Using Mindfulness to Boost Low Confidence

Using Mindfulness to Boost Low Confidence: 
How Two LRDC Researchers Are Using Their Personalized Education Grant to Improve Achievement Gaps in Introductory Physics

Wednesday, January 8, 2020
By JON SHAIKEN

“These focus groups dispelled the myth that maybe because students have low confidence, they’re procrastinating. If anything, they’re working twice as hard because they have low confidence.”

That is Brian Galla, an LRDC researcher and applied developmental psychologist studying mindfulness training, describing the results of a survey he, along with his research partner, cognitive psychologist Tim Nokes-Malach, conducted among first-year physics students.  

Originally, Nokes-Malach and Galla had set out to conduct these interviews to gauge the stress levels among all students, and how that stress manifested itself. What they found, however, redirected the scope of their Personalized Education project, “Personalizing Undergraduate STEM Learning through Mobile Mindfulness Training.”

“In related research, led by Emily Marshman, one of our most alarming finding was that female students who had A’s had similar self-efficacy as male students who were earnings C’s.” said Nokes-Malach.

Nokes-Malach doesn’t mean that female students have lower self-esteem in their everyday lives than their male counterparts; in fact, their surveys showed that there were no differences in the students’ general beliefs about intelligence.
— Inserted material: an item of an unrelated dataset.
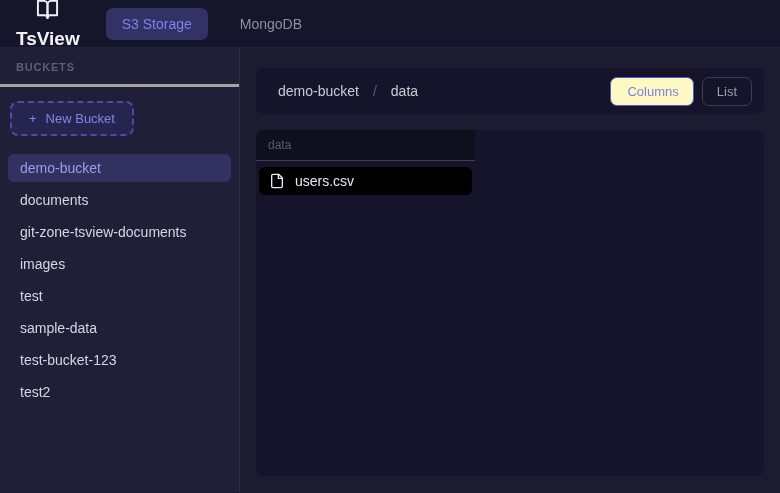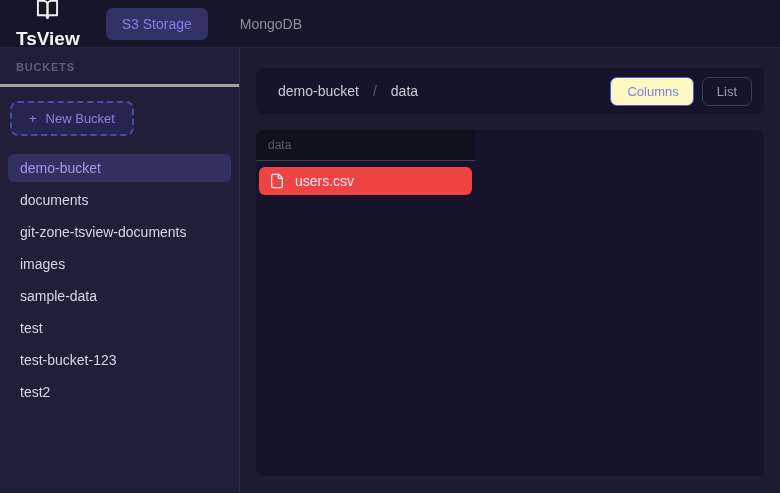"users.csv" .file-row { background: #ef4444 -> #000000 }
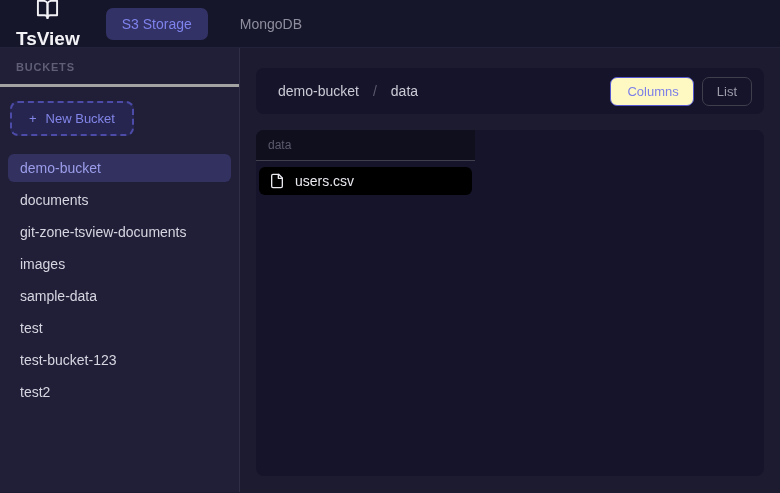"sample-data" li.bucket-item { order: before "test" -> after "test" }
“There were differences on what we call physics intelligence,” said Nokes Malach. “When you frame the questions around things like physics ability or physics intelligence, there was some differences between the female students and male students.”

They hypothesize that a lack of confidence in physics performance comes from the stress of a classroom environment, stereotypes, as well as perhaps a fixed mindset about their ability to grow as a physics student.

“A lot of students that we talked to in these hour-long interviews did express a lot of stress and doubt about their ability to succeed,” said Galla. “Unfortunately, again, this was primarily female students who were endorsing these [beliefs].”

The good news? Galla and Nokes-Malach are coming up with a way to combat these feelings of low-confidence and inability to succeed using mindfulness training and techniques.

“Mindfulness is seen as just this non-judgmental, present moment attention,” said Galla. “But what’s left out [of this definition] is the understanding for why that would be useful or why you would want to spend time cultivating that perspective.”

Nokes-Malach addressed how we can use mindfulness as a tool. “There are likely cognitive and emotional skills that allow one to keep [a state of mindfulness] or to regulate that state,” he said.

The partners are currently working with a renowned mindfulness teacher to record a set of trainings tailored to female students in introductory physics. The goal is to eventually develop a program that can be tailored to any student in any other STEM course, and beyond that any type of college course or experience. The training will try to focus on specific stress points during the typical college course, so that students are being trained to be aware of their internal reactions to this stress throughout the semester.

“We’re trying to fill a gap in the mindfulness literature,” Galla said. “Which is that most of the time people enter a mindfulness course and its just stress reduction. I think what we were feeling was that there's not necessarily a good reason to think that a course on general stress reduction is going to transfer to the very specific challenges that students in physics are telling us that they're facing.”

Their hope is that the students who participate in the training with them will not only be able to apply it to other physics contexts they might find themselves in, but develop techniques over time that will allow them to feel more confident in those contexts.

“It’s a huge leap to just meditate in the morning, for example, and then go to physics and be like, ‘Oh, you know what? This is exactly the kind of situation [I am equipped to be in],” Galla said. “It takes a long time to build up enough skill and enough wherewithal to know that there are other contexts I can do this practice in.”

The training is being piloted this semester in those introductory physics courses, drawing from previous practices on mindfulness and creating techniques specific to the physics classroom. “We built on prior work around an acronym called RAIN; recognize, accept, investigate, and non-identify,” Nokes-Malach said. “We’re pretty excited about it.”